The Spiritual Exercises are a difficult experience to describe. I have deliberately waited a couple of weeks before writing this blog, and yet I still feel unable to describe the process with great lucidity, hence why I have already began with a laboured analogy and will probably continue with a series of tenuous metaphors! I totally sympathise and echo Stephen’s poignant words about the emotional spike he felt on leaving the Exercises, myself sharing an emotional rawness with him on the first few days after leaving our retreat and re-entering the real world.
I also feel that part of the magic of the four weeks was due to my naivety and ignorance about what to expect – following the advice of our Novice Master I deliberately avoided reading-up on the Exercises prior to making them – this made me more fragile and open to the experience and undoubtedly deepened the effect they had on me. I would wholeheartedly recommend this widely accepted approach to anyone who has not made the Exercises. With this in mind I find myself in the strange position of wanting to write a blog explaining a topic without giving anything away about the same topic for fear of spoiling the future Spiritual Exercises of our readers, particularly those of you considering joining the Society and the novitiate!

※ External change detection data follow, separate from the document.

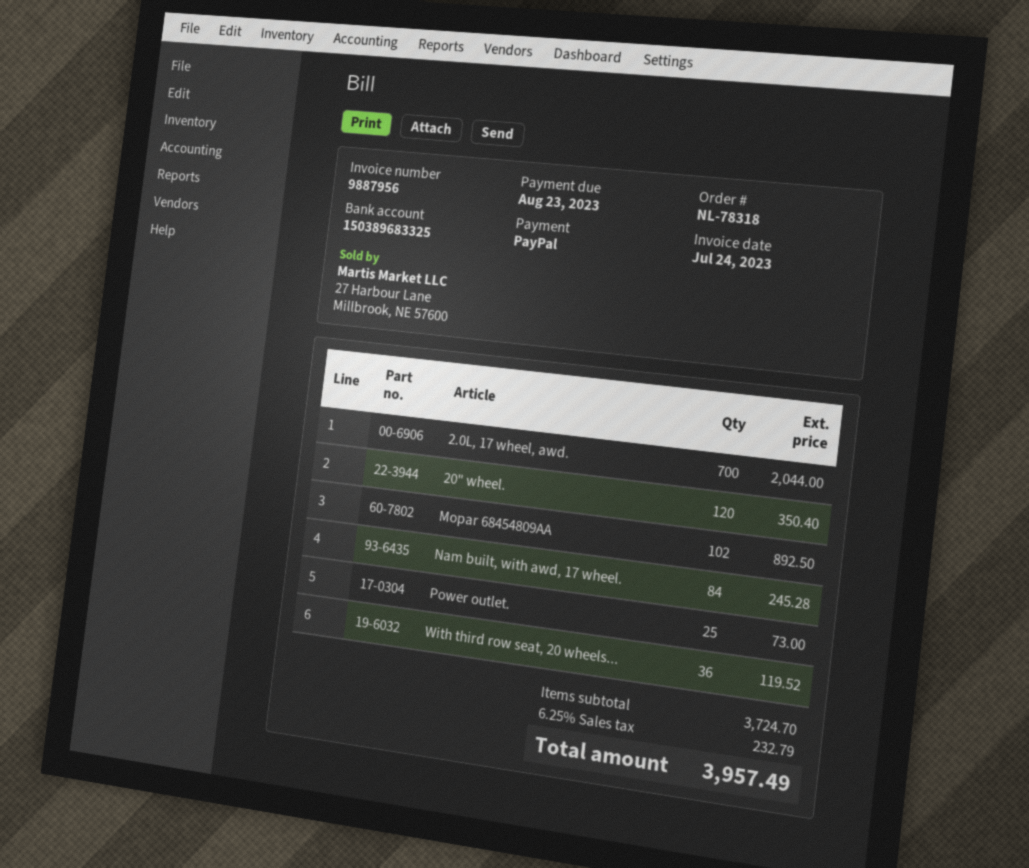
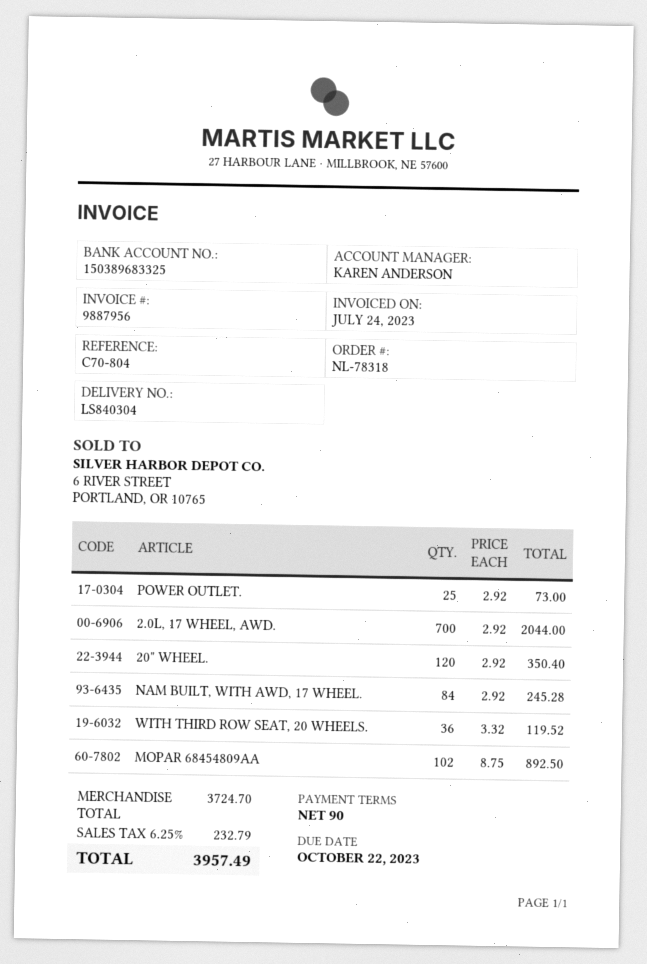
due date: 2023-08-23 -> 2023-10-22

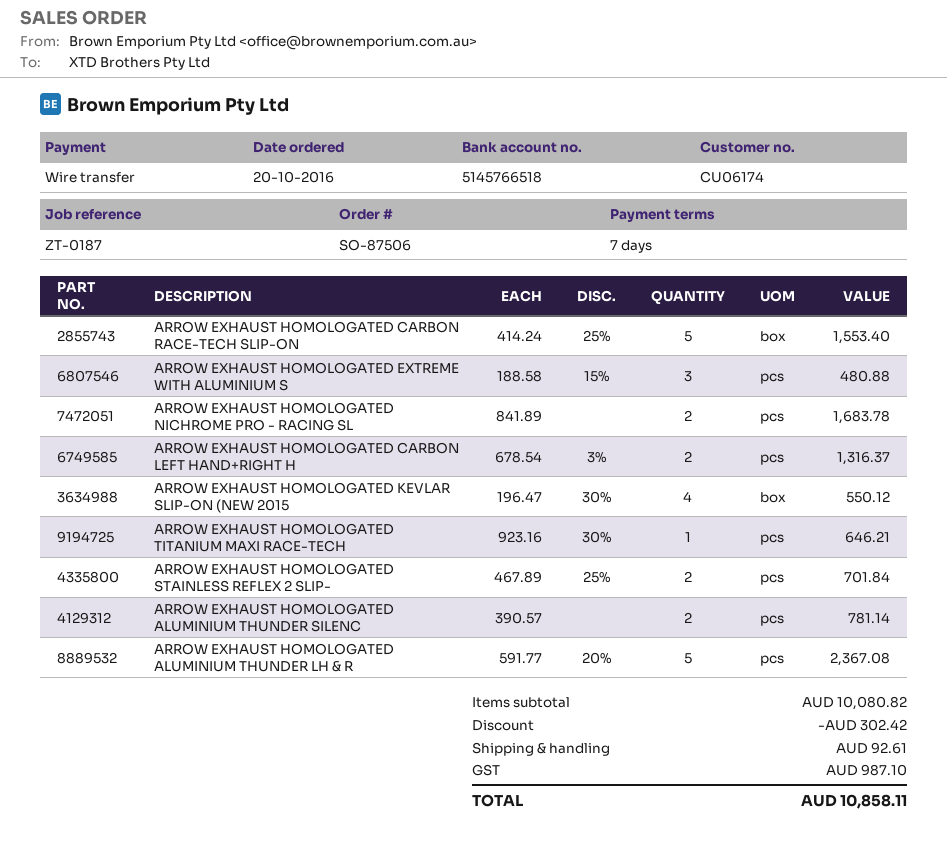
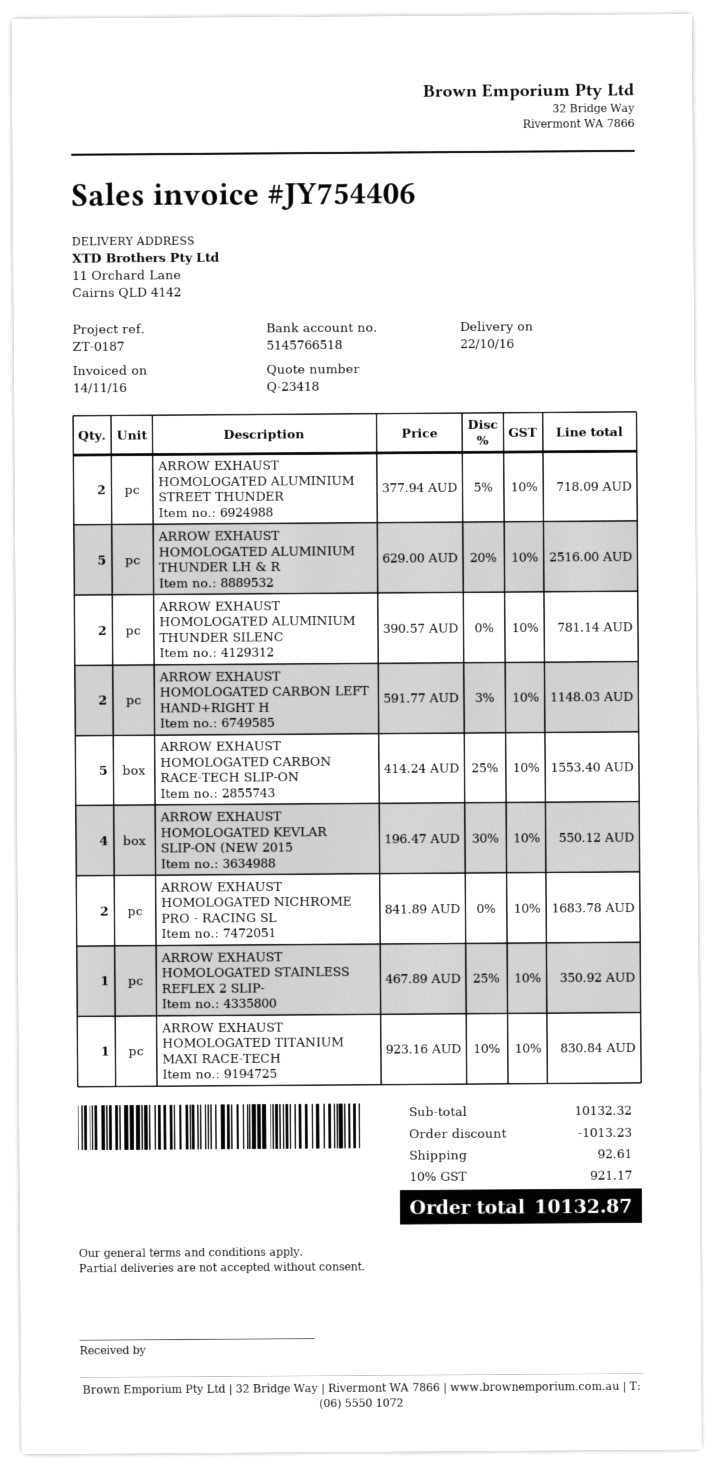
ARROW EXHAUST HOMOLOGATED EXTREME WITH ALUMINIUM S: 3 x 188.58 - 15% = 480.88 -> none
ARROW EXHAUST HOMOLOGATED CARBON LEFT HAND+RIGHT H: 2 x 678.54 - 3% = 1316.37 -> 2 x 591.77 - 3% = 1148.03
ARROW EXHAUST HOMOLOGATED TITANIUM MAXI RACE-TECH: 1 x 923.16 - 30% = 646.21 -> 1 x 923.16 - 10% = 830.84
ARROW EXHAUST HOMOLOGATED STAINLESS REFLEX 2 SLIP-: 2 x 467.89 - 25% = 701.84 -> 1 x 467.89 - 25% = 350.92
ARROW EXHAUST HOMOLOGATED ALUMINIUM THUNDER LH & R: 5 x 591.77 - 20% = 2367.08 -> 5 x 629.00 - 20% = 2516.00
ARROW EXHAUST HOMOLOGATED ALUMINIUM STREET THUNDER: none -> 2 x 377.94 - 5% = 718.09
subtotal: 10080.82 -> 10132.32
discount: 302.42 -> 1013.23
tax: 987.10 -> 921.17
total: 10858.11 -> 10132.87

Fortunately I think it is still possible to discuss the experience generally in order to illuminate an understanding of this major novitiate experiment without delving into the content and my personal Spiritual Exercises.
When making the Exercises, you’re invited to spend four or five hours a day in prayer, which is complemented by being in silence all of the time, thus making almost every aspect of daily life (from walking in nature to eating meals) a prayerful experience. Once the silence has entered you, anything becomes an instrument through which God and His Spirit may communicate with you.
At the same time, there is certainly a feeling of solidarity both with your fellow retreatants around you, and with those not present who hold a place in your heart. A consistently meaningful period of the day for me was the communal adoration of the Blessed Sacrament at the end of each day. During this time we were invited to prayer for those around us making the retreat. As well as engaging in this (and feeling closer to everyone around me as a result), I also found myself praying for my loved ones by name: my family, the members of our community back in Birmingham, those in the Society who had assured us of their prayers, the people I work with on my apostolates – all those who I knew were praying for me at that time. And the most powerful reflection I can share today is that I genuinely felt their prayers for me working in the many graces I experienced during the Spiritual Exercises. An unspoken deepening of bonds, of gratitude and of solidarity took place that connected me to the world outside St Beuno’s in spite of my increasing physical and spiritual isolation from the real world.
To slide swiftly into a more light-hearted reflection, one element of Ignatian prayer that I found an interesting ‘opponent’ was that of the ‘colloquy’. This is the practice of engaging in conversation with the ‘characters’ of the Gospel whilst imagining oneself present in the scene. My novice-master and I shared a laugh when I tried to compare my shyness and inability to converse with Jesus Christ to the (one) time I met my childhood hero Alan Shearer. Although I had so many things I wanted to ask him about and spend hours reminiscing over, all I could muster was a solitary ‘Alright Alan?’ before I let him continue on his way. Fortunately during the Exercises the Holy Spirit was at work to soften this dryness and my colloquys flowed more easily as the retreat progressed!
So now, two weeks on, I find myself on my next experiment – working at Jesuit Missions in London. I’ll reflect on this in more detail in future but, in tying in with this blog, I can say now that I have already felt blessed to experience the Exercises at work in my daily life (the ‘Fifth Week’ of the Exercises, as it is known in Jesuit circles). The insights God led me to, the new ways of looking at the world, have already become part of my daily life and I hope and pray I can maintain the prayerful relationship with God and His Son that allows this to be possible.